# Case Study: Zomato Real-Time ETA Prediction

## Introduction
This case study examines the design and implementation of a real-time Estimated Time of Arrival (ETA) prediction system for Zomato, a food delivery service. The focus is on the data flow from inception to deployment, highlighting the various components and considerations needed to ensure accurate and timely predictions for food delivery times. Factors influencing ETA calculations include restaurant busy times, traffic conditions, order complexity, and rider availability.

---

## Key Factors in ETA Prediction
### Influencing Factors
The accuracy of ETA predictions can be influenced by various dynamic factors, including:
1. **Restaurant Busy Times**: The volume of orders affecting preparation times, particularly during peak hours.
2. **Traffic Conditions**: Variations in congestion and road conditions affecting delivery times.
3. **Order Complexity**: Specific menu items may require longer preparation or delivery durations than others.
4. **Rider Availability and Performance**: The number of active riders and their historical performance play a role in determining delivery speed.

---

## End-to-End Data Inception to Deployment

### Functional Requirements
1. **Accurate ETA Prediction**: Essential for customer satisfaction by providing reliable delivery time estimates.
2. **Real-Time Updates**: The system should adapt to changing conditions, delivering immediate feedback.
3. **Dynamic Updates**: Updates should respond to various factors:
   - Changes in travel time
   - Restaurant preparation times
   - Order complexities
   - Rider availability
4. **Integration**: Seamless data flow among restaurants, riders, and customers to maintain efficient operations.

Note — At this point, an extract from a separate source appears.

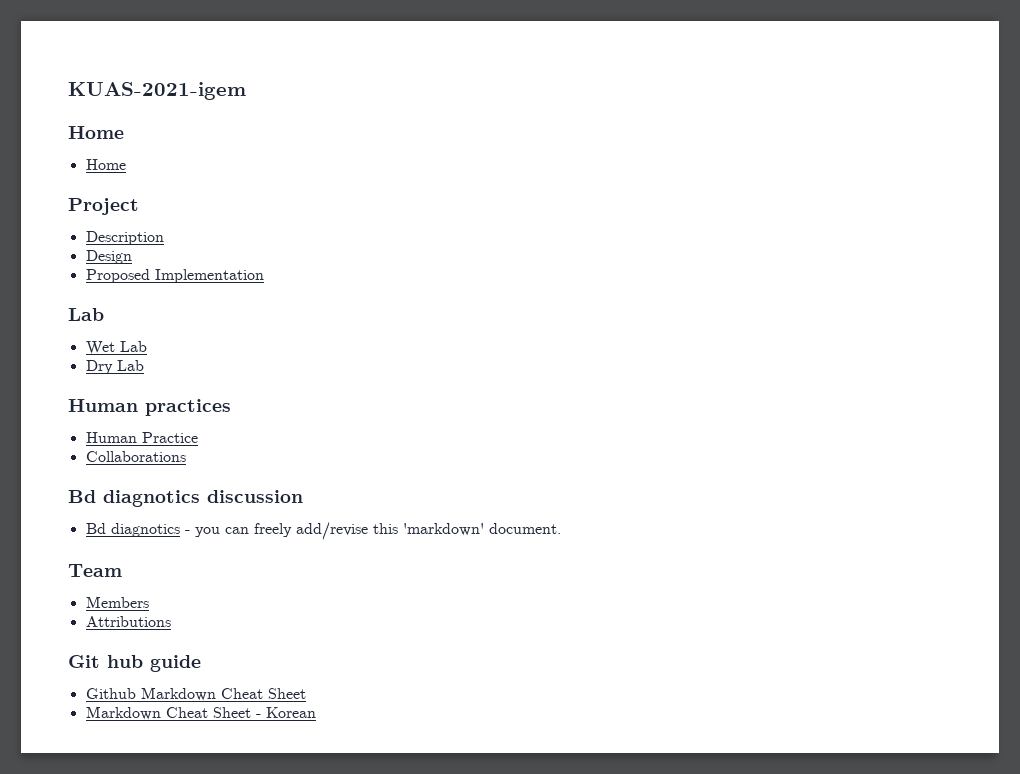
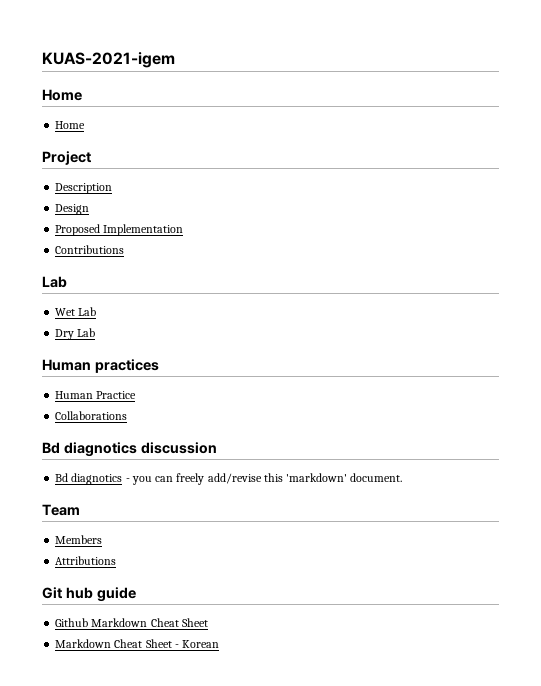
(264, 276) none -> [55,245,125,254] // Contributions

### Non-Functional Requirements
1. **Scalability**: The system must effortlessly accommodate a growing user base without performance issues.
2. **Availability**: High system uptime is crucial to maintain reliable service.
3. **Low Latency**: Minimum delays in ETA updates are critical to user experience.
4. **Reliability**: Consistent performance and dependability in predictions are a must.
5. **Data Security and Privacy**: Safeguarding personally identifiable information (PII) to ensure user trust and compliance with regulations.

---

## Data Sources and Structures
1. **Orders Data**: Contains critical details about each order.
   - **Attributes**: Order ID, items ordered, customer ID, restaurant ID, payment information, delivery address, special instructions.
   - **Structure**: Semi-structured (combination of tabular, text, and JSON data).

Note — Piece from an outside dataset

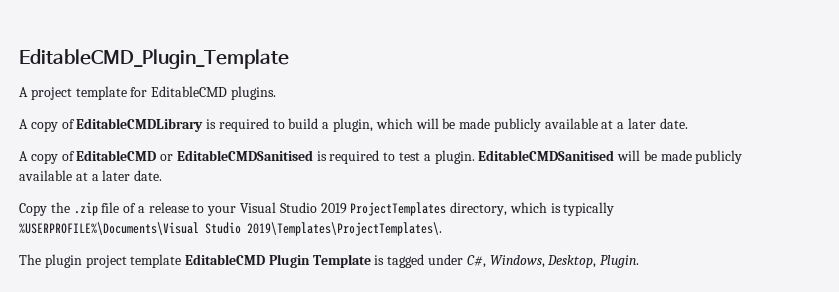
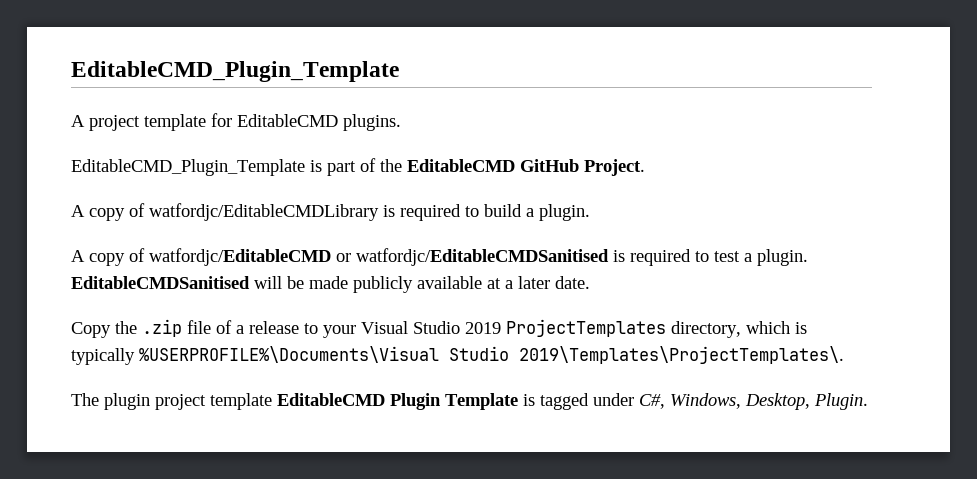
[19,118,204,132] // A copy of EditableCMDLibrary -> [71,158,645,176] [71,203,379,221] // EditableCMD_Plugin_Template is part of the EditableCMD GitHub Project. // A copy of watfordjc/EditableCMDLibrary
[333,118,688,132] [19,150,313,164] plugin, which will be made publicly available at a later date. // A copy of EditableCMD or EditableCMDSanitised -> [539,204,590,221] [71,248,609,266] plugin. // A copy of watfordjc/EditableCMD or watfordjc/EditableCMDSanitised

2. **Restaurant Data**: Details about the restaurants involved in the delivery.
   - **Attributes**: Restaurant ID (primary key), name, address, location (latitude and longitude), star ratings, type of cuisine, average preparation time (with nested structure for varied cuisines), operational hours, number of orders.
   - **Structure**: Structured.

3. **Rider Data**: Information on delivery riders.
   - **Attributes**: Rider ID, availability, historical delivery times, vehicle type, vehicle number, phone number, ratings, earnings.
   - **Structure**: Structured.

4. **Customer Data**: Information about customers using the app.
   - **Attributes**: Locations, names, interests, addresses, phone numbers, order history.
   - **Structure**: Structured.

5. **Traffic Data**: External factors that can influence ETA calculations.
   - **Attributes**: History of traffic, weather conditions, road network data, congestion times, average speed.
   - **Source**: Typically obtained from external APIs like Google Maps.
   - **Structure**: Unstructured.

---

## Storage Solutions
1. **Raw Data Lake**: **Amazon S3**
   - **General Storage**: For serving various data types.
   - **Glacier Storage**: For cold storage solutions, allowing instant retrieval and flexible or deep archiving.

2. **Structured Data**: **AWS Redshift (RDS)**
   - For storing structured datasets that can be joined and queried effectively.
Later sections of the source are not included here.